Nearly seven years after a Biddeford landlord shot and killed two teenagers in his apartment building, a federal judge will decide whether the city bears any legal responsibility for their deaths.

Biddeford landlord James Pak made death threats before he killed Derrick Thompson and Alivia Welch in 2012, a 911 call transcript shows.

James Pak, now 81, is serving a life sentence for the December 2012 murders of Derrick Thompson, 19, and his girlfriend, Alivia Welch, 18. Pak also shot Thompson’s mother, Susan Stevens, but she survived the attack.

Court documents show Thompson called police that day to report that Pak had threatened them, but the officers never asked Pak if he had a gun and left when they decided the dispute was a civil matter.
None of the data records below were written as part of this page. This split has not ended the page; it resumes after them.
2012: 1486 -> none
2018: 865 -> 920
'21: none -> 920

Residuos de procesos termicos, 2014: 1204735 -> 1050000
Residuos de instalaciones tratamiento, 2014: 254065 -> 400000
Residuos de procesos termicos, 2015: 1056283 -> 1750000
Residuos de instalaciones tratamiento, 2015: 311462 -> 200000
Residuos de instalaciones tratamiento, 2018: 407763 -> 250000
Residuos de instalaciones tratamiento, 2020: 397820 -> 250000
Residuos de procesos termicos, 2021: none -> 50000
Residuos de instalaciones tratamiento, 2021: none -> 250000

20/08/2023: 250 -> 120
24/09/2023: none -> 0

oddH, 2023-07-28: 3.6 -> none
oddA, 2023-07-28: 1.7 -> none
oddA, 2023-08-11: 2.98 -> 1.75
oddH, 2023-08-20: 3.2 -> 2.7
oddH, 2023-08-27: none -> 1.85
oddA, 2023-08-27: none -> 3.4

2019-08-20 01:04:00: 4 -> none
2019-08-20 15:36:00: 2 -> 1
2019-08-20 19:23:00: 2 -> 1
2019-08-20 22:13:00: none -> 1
Within minutes, Pak entered the apartment with a gun and shot the three tenants.

Stevens and Jocelyne Welch, Alivia Welch’s mother, later filed separate wrongful death lawsuits in U.S. District Court in Portland. Their two cases merged last year. The defendants are the city of Biddeford and its police department, police Chief Roger Beaupre and the two individual officers who responded that day.

The lawsuits allege 21 claims – including intentional infliction of emotional distress, deprivation of constitutional rights, civil conspiracy and due process violations – and seek unspecified damages.

The city’s attorneys filed a motion for summary judgment earlier this summer, asking the court to find in their favor and dismiss the case. District Judge Jon Levy heard oral arguments on that motion Wednesday afternoon.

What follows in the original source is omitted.